Method #1: Using the snipping tool

  1. Start the Snipping Tool . You can click the “start” button, then type “snip”.  The snipping tool should appear.     On Windows 7, this tool should also be found in Accessories/Snipping Tool.

2) When the snipping tool is running, it should look like this.

3) Click New

4) Now, use your mouse to “draw a box” around the part you want to capture.     Imagine a box you want to draw, and click & hold your mouse while making a vertical motion to draw the box.  When you let go of the mouse, you will have done a screen grab of the box you drew.

4a) If you need to re-do it, just click new and repeat until you’ve got it right.

5) Once you’re happy with your selection, click FILE then SAVE AS.  Choose a location and file name for this image file.

6) Now, you can attach this file to an email like anything else you’d attach to an email!

 

Method #2:  Screen shot processed through MS Paint

This option works better if you need to capture the entire screen, or dual screen monitors.  It also can capture things that don’t stay up on the screen while you’re clicking elsewhere.

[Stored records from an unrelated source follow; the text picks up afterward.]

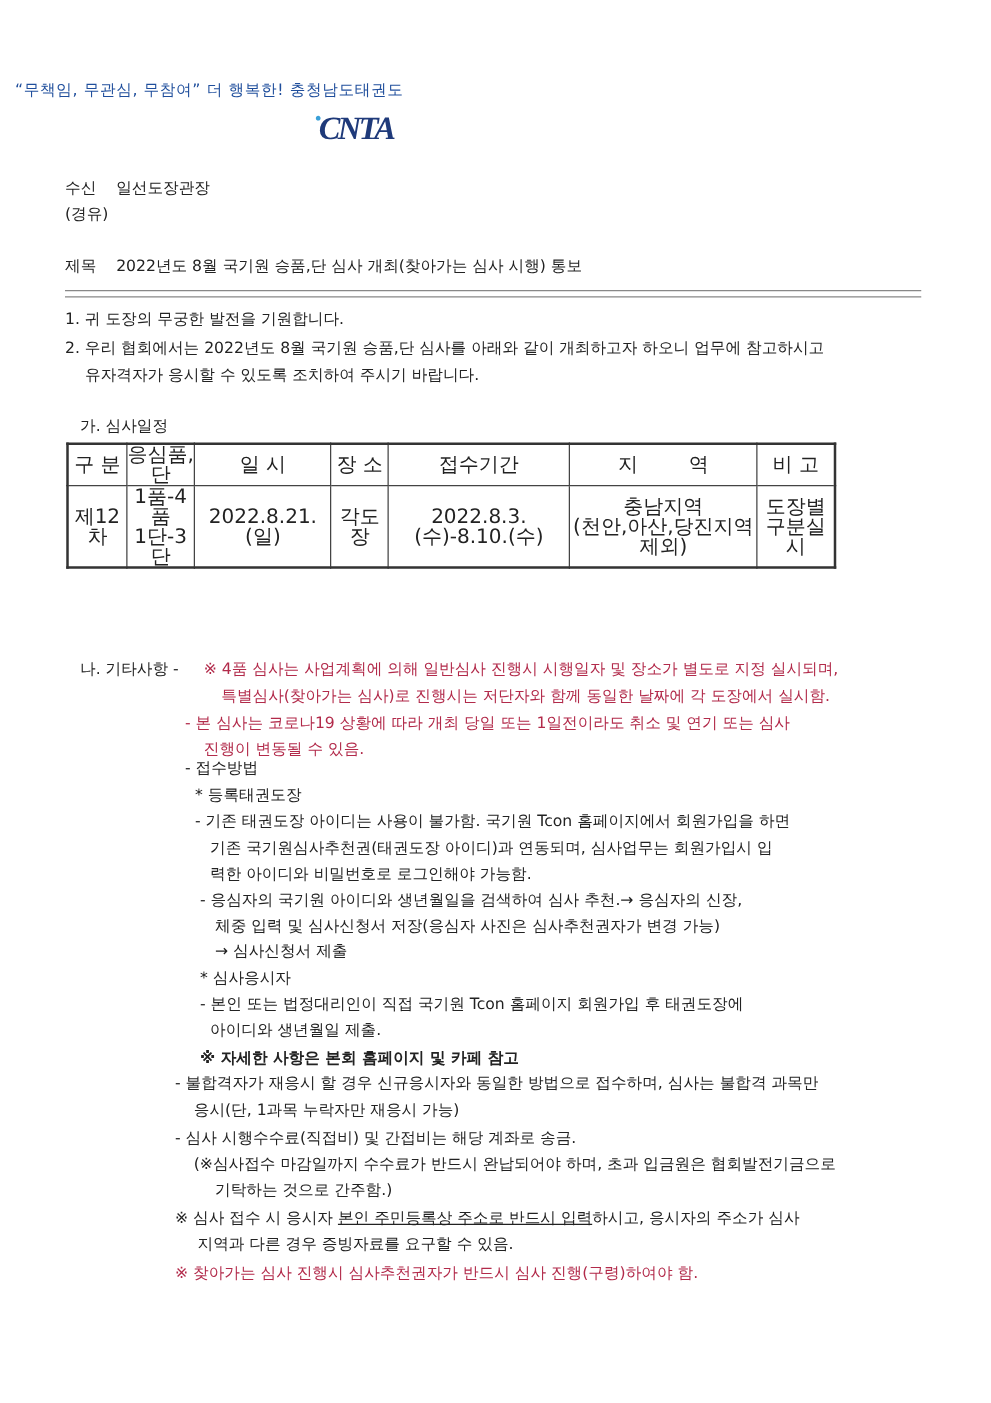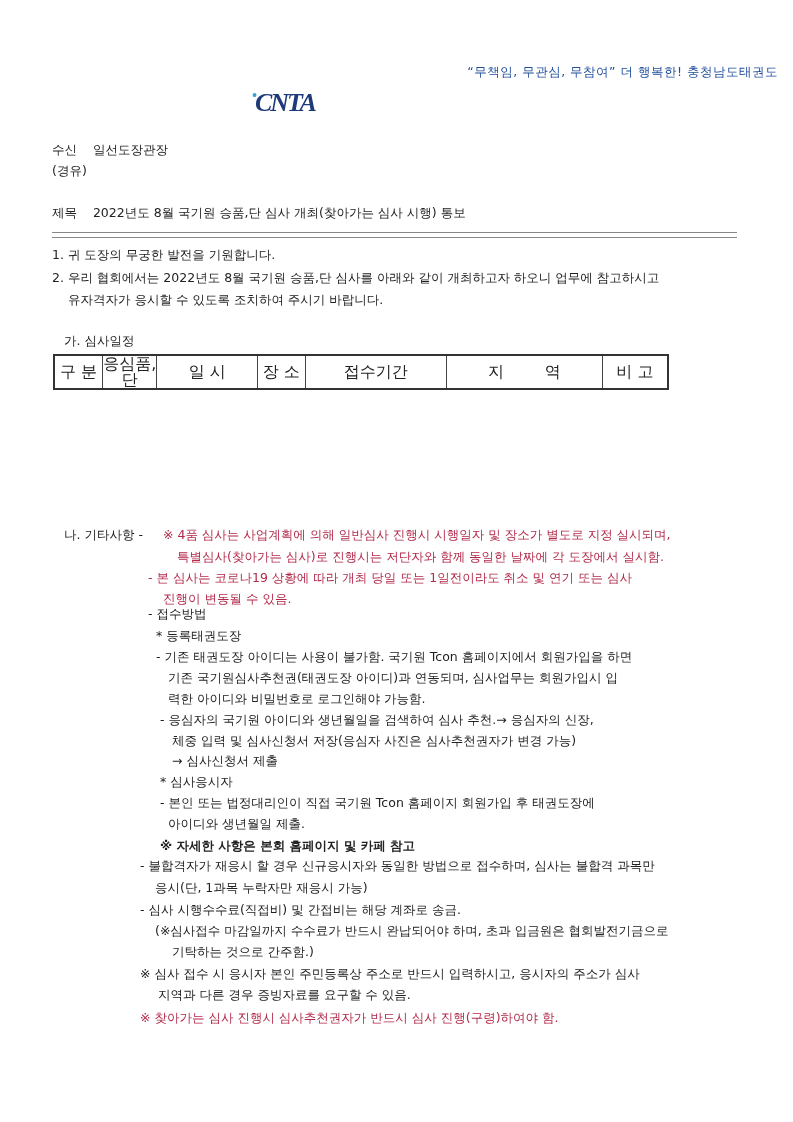--- a/index.html
+++ b/index.html
@@ -6,7 +6,7 @@
   body { width:793px; height:1122px; position:relative; overflow:hidden;
          font-family:"DejaVu Sans", "Liberation Sans", sans-serif; color:#222; }
   .abs { position:absolute; white-space:nowrap; }
-  .slogan { left:0; width:778px; top:64px; text-align:right; font-size:12.5px; color:#1f4e9c; letter-spacing:0.5px; }
+  .slogan { left:0; width:778px; top:64px; text-align:left; font-size:12.5px; color:#1f4e9c; letter-spacing:0.5px;padding-left:12px; }
   .logo-row { left:252px; top:86px; height:34px; display:flex; align-items:center; }
   .logo-mark { font-family:"Liberation Serif", serif; font-style:italic; font-weight:bold; font-size:26px; color:#1f3a7a; letter-spacing:-2px; margin-right:4px; }
   .logo-mark .dot { color:#3aa0d8; font-size:14px; vertical-align:top; }

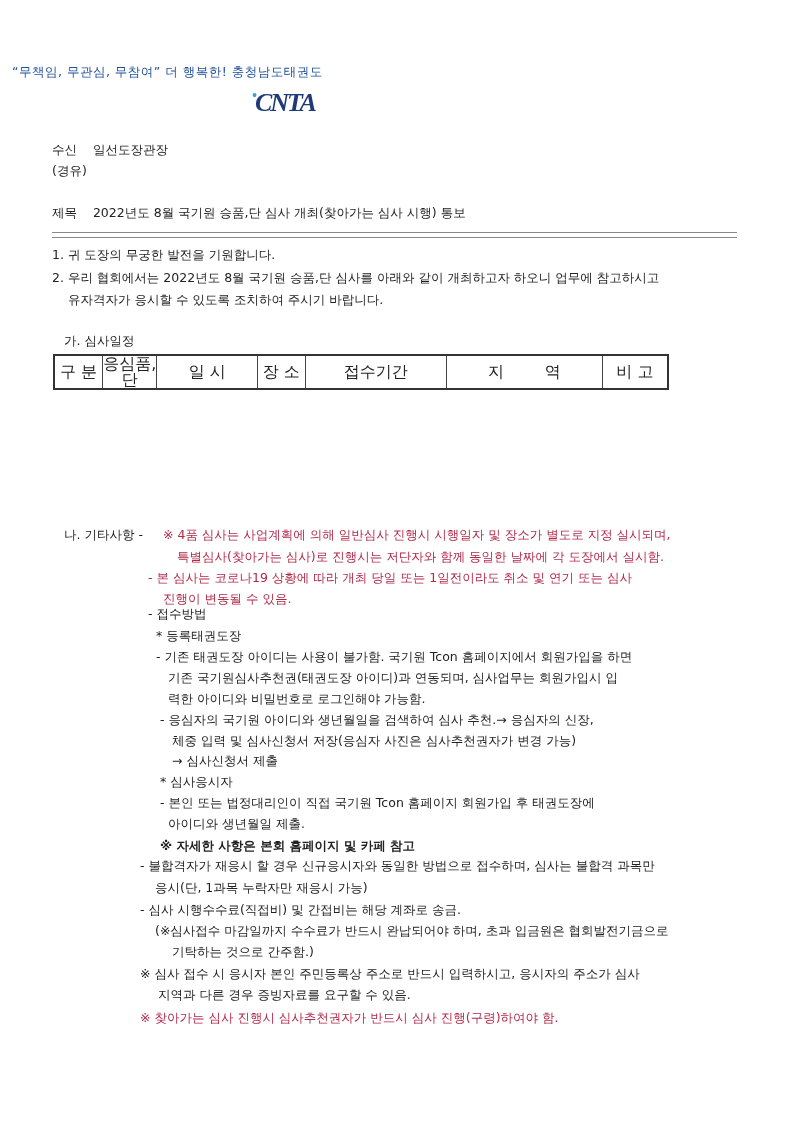--- a/index.html
+++ b/index.html
@@ -67,6 +67,24 @@
     <th style="white-space:pre;">지        역</th>
     <th>비 고</th>
   </tr>
+  <tr>
+    <td>제12차</td>
+    <td>
+          <div>1품-4품</div>
+          <div>1단-3단</div>
+        </td>
+    <td>2022.8.21.(일)</td>
+    <td>각도장</td>
+    <td>2022.8.3.(수)-8.10.(수)</td>
+    <td>
+          <div>충남지역</div>
+          <div>(천안,아산,당진지역 제외)</div>
+        </td>
+    <td>
+          <div>도장별</div>
+          <div>구분실시</div>
+        </td>
+  </tr>
 </tbody>
   </table>
 

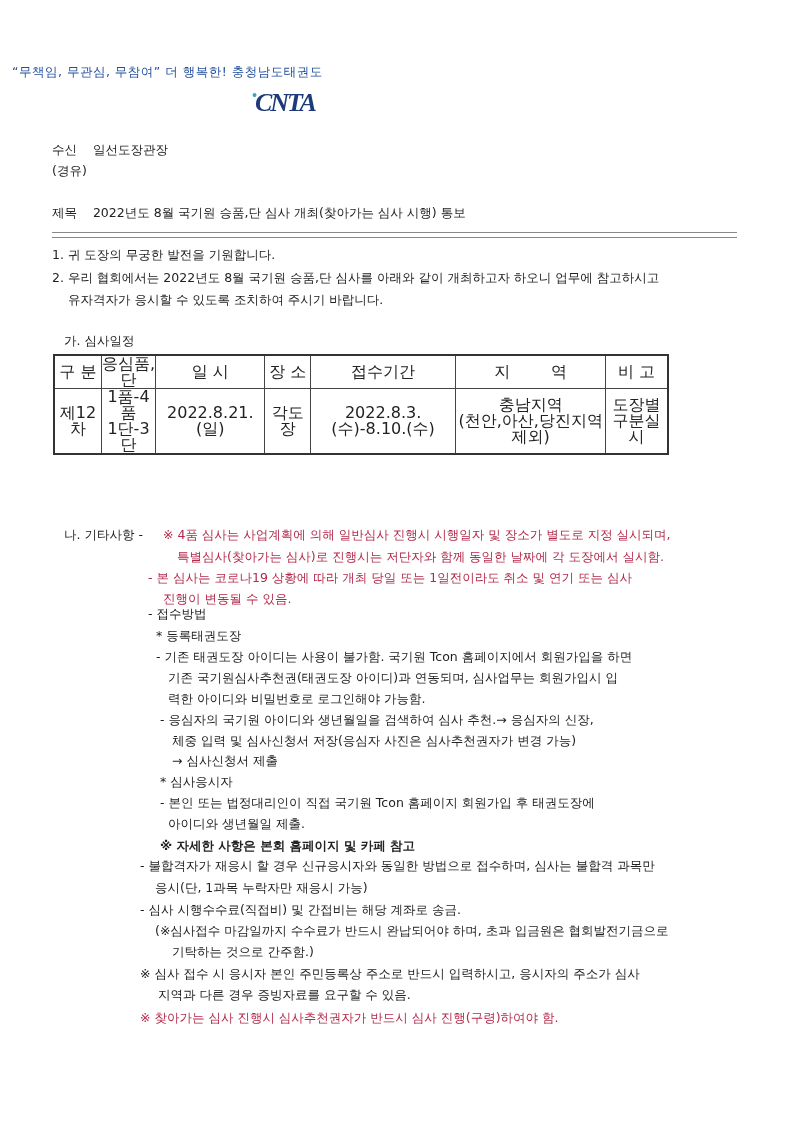--- a/index.html
+++ b/index.html
@@ -20,7 +20,7 @@
   table.sched { border:2px solid #333; }
   table.sched th { height:29px; }
   table.sched td { height:39px; }
-  .u { }
+  .u { text-decoration:underline; }
 </style>
 </head>
 <body>

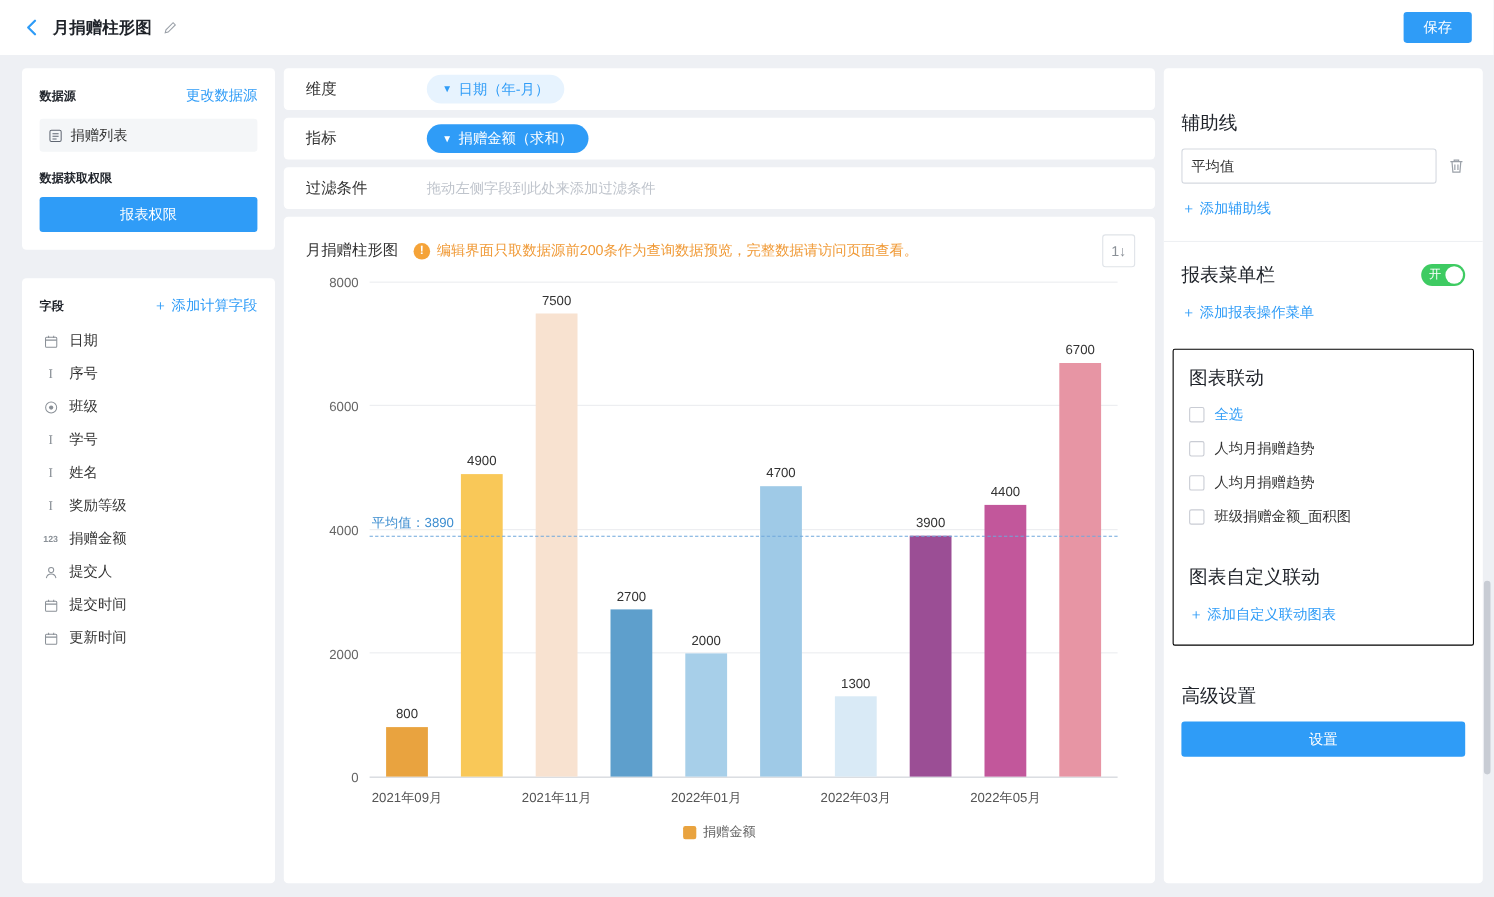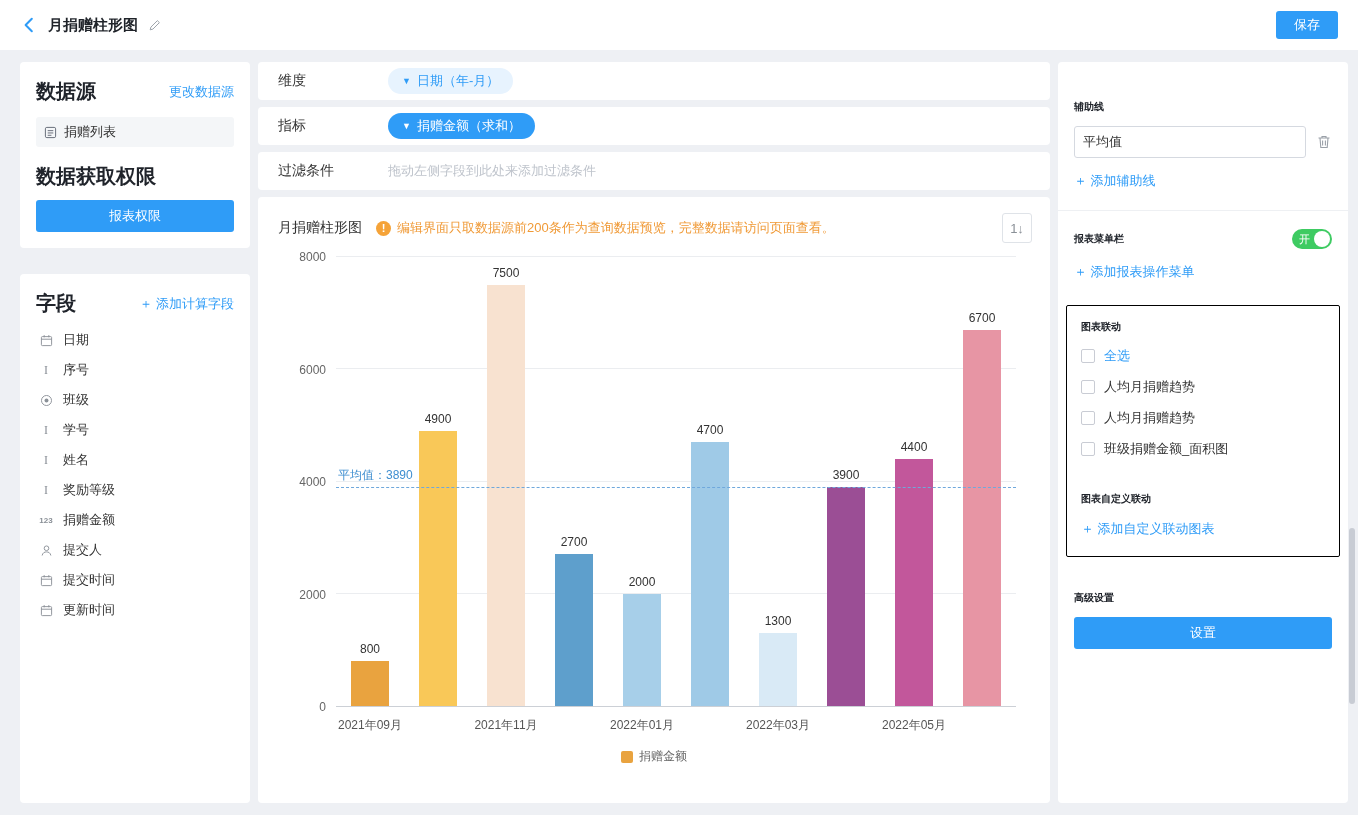--- a/index.html
+++ b/index.html
@@ -25,7 +25,7 @@
   
   .ds-panel { padding:16px; }
   .row-between { display:flex; align-items:center; justify-content:space-between; }
-  .sec-title { font-size:20px; font-weight:700; color:#20242b; }
+  .sec-title { font-size:11px; font-weight:700; color:#20242b; }
   .link { color:#2f9cf7; font-size:13px; cursor:pointer; white-space:nowrap; }
   .ds-item { background:#f4f6f8; border-radius:3px; height:30px; margin:12px 0 16px; display:flex; align-items:center; gap:7px; padding:0 8px; font-size:13px; color:#333; cursor:pointer; }
   .ds-ic { color:#5f6672; display:flex; }

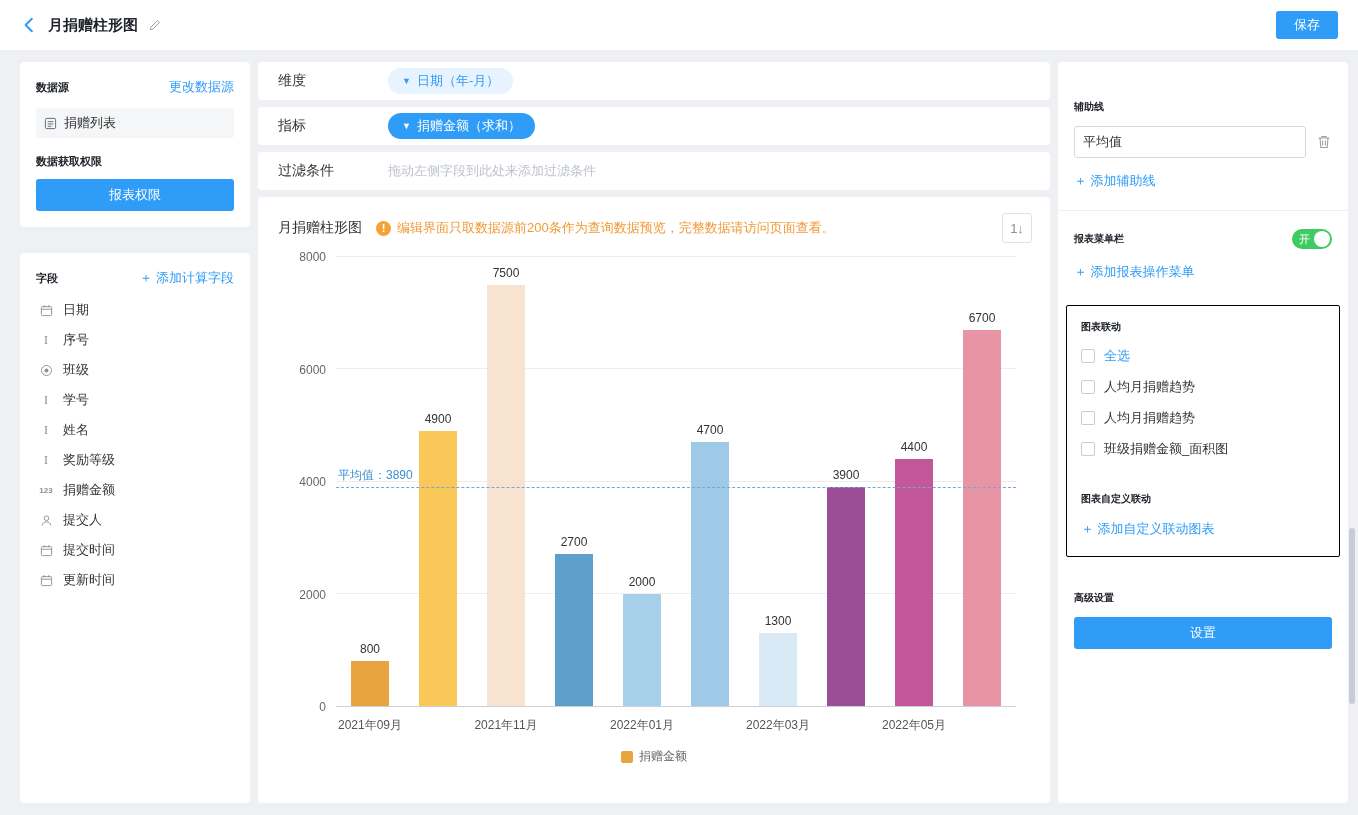--- a/index.html
+++ b/index.html
@@ -68,7 +68,7 @@
   .legend-swatch { width:12px; height:12px; border-radius:2px; display:inline-block; margin-right:6px; }
 
   
-  .rp-title { font-size:10px; font-weight:700; color:#20242b; }
+  .rp-title { font-size:17px; font-weight:400; color:#20242b; }
   .mt-first { margin-top:24px; }
   .aux-row { display:flex; align-items:center; gap:10px; margin-top:12px; }
   .aux-input { flex:1; height:32px; border:1px solid #d5d9e0; border-radius:3px; padding:0 8px; font-size:13px; color:#333; font-family:inherit; outline:none; }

  1. Copy your entire screen, or the “active window” to the clipboard by pressing the PRINT SCREEN button on your keyboard for the whole screen, or ALT-PRINT SCREEN for just the “active window”.

alt-print-screen

Keyboards vary, but this is the general idea

  1. Nothing happened?   There’s no feedback that you did it, so don’t look for it!  If you pressed the button(s) correctly, then you’re done with this step… move on.
  2. Launch the Paint application.   You can click the start button and find it in the Accessories folder, you can click Start and type paint, or you can press CTRL-R then type Paint and click OK
  3. Press CTRL-V or click EDIT/PASTE to paste your clipboard image that you did in step 1 into Paint.

ctrl-v

  1. The paint program may now look like an identical copy of your actual screen!  Remember which part is the picture of your screen with icons, and which is the screen shot!
  2. Optional- you can now crop your image, draw shapes like squares and circles around the part(s) you want to illustrate, you can overlay text and shapes using the tools in the paint program.

pbrush-annotation

example of annotated screen shot of an error message

  1. Save your image.  Press CTRL-S to save, or click FILE / SAVE.   Choose a place to save this, and give it a name.  Leave the “file type type” alone and remember where you saved it and what you called it.
  2. Start up your email program and start an email message.  Press the attach button, and attach this screen shot image you just saved.

attach-screenshot

 

Other bad ways to email screen shots:

  • Take a picture of your screen with your phone.    Really?  Poor quality.  Giant file size.  Just no.
  • Paste your screen shot into a word document.   This distorts the image and makes the picture unusable to the recipient.  Terrible way to go.
  • Paste the image directly in the body of an email.  The email that may look great on your screen has a reduced chance of looking like that on the recipient’s computer or device.